----- Data in this exercise -----

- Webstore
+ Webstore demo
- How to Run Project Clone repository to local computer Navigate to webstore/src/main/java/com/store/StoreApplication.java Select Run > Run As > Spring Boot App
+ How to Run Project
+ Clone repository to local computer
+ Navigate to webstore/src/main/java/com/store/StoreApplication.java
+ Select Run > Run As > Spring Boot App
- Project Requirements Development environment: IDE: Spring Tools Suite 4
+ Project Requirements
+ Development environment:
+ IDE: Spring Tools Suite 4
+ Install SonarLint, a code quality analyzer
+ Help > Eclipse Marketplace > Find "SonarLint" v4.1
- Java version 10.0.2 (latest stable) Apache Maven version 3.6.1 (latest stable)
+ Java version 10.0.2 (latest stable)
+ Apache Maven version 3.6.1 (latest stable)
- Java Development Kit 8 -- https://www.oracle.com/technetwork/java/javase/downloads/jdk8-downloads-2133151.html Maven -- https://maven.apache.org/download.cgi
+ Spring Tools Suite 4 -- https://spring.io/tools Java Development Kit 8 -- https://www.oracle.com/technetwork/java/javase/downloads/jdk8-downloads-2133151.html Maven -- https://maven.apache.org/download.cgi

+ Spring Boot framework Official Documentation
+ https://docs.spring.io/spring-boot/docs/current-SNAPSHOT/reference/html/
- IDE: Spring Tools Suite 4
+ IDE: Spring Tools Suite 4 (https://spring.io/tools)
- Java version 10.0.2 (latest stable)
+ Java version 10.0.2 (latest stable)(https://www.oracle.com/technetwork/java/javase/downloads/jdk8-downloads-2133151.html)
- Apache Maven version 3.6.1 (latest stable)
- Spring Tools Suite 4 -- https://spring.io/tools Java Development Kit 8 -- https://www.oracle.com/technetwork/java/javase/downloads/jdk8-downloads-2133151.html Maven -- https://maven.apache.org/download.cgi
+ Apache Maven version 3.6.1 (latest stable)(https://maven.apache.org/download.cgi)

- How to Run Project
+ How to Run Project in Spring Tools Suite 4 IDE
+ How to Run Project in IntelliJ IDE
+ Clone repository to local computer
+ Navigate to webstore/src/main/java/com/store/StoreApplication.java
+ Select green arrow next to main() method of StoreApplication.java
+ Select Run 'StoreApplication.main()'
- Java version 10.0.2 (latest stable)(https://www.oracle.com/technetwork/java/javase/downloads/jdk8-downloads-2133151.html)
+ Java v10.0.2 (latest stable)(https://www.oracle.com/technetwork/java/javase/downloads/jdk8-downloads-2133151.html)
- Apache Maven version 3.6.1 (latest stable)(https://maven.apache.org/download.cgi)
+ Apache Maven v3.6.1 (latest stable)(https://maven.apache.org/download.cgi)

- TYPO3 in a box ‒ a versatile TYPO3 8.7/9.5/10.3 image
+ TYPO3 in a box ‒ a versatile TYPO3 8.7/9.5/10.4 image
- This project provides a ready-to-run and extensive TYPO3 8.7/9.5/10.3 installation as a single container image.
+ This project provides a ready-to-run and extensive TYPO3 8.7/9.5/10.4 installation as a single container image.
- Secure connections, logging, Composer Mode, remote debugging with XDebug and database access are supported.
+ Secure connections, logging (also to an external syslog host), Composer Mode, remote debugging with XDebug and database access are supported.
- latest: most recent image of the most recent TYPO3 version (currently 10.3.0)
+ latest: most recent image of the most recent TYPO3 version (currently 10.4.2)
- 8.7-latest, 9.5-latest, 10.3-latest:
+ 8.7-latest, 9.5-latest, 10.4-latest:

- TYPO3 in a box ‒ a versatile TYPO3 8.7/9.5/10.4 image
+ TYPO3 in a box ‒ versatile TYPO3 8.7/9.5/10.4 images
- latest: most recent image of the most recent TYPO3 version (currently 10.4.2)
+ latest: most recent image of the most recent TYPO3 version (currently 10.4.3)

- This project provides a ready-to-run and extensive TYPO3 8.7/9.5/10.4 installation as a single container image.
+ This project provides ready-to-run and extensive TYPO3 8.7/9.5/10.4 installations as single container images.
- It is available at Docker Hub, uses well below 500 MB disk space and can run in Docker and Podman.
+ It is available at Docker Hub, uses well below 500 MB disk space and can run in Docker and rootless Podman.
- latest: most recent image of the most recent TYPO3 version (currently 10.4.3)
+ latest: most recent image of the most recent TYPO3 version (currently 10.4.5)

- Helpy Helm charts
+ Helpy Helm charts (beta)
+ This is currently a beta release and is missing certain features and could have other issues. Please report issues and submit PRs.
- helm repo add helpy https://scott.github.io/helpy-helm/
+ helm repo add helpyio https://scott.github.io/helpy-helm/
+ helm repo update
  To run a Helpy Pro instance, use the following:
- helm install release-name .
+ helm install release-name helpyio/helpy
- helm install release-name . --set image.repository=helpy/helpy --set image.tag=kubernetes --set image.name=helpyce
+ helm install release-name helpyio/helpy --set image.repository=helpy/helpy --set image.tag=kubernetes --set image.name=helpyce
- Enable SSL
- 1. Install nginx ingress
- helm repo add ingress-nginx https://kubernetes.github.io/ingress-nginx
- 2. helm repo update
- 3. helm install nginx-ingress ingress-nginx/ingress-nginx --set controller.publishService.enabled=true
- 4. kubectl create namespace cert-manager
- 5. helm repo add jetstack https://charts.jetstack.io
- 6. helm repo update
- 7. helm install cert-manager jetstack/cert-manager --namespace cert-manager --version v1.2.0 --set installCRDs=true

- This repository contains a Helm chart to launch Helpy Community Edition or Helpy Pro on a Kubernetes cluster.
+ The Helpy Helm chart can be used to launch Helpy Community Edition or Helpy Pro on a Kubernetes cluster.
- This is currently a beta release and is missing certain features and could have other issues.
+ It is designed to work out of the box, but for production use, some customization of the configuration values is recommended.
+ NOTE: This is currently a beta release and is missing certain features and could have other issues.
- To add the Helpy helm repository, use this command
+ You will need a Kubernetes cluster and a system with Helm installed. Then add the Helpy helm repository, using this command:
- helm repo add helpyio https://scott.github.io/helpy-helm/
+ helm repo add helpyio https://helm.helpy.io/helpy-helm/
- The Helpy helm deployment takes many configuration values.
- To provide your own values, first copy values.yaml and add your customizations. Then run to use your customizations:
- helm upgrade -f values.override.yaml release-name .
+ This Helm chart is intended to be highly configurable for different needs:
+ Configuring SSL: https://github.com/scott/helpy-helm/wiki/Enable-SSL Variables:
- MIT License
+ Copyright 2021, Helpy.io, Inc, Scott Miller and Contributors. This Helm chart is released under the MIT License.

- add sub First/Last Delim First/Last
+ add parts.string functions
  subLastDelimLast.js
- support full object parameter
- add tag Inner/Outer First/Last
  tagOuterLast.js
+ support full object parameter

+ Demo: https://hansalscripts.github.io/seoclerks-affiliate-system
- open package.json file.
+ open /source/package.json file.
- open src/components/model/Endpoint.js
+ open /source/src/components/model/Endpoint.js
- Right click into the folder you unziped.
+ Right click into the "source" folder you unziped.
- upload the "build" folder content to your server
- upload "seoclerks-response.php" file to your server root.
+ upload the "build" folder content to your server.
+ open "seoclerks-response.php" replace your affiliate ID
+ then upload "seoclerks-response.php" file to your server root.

-----

Report the lines above that contain "debugging".

- Secure connections, logging, Composer Mode, remote debugging with XDebug and database access are supported.
+ Secure connections, logging (also to an external syslog host), Composer Mode, remote debugging with XDebug and database access are supported.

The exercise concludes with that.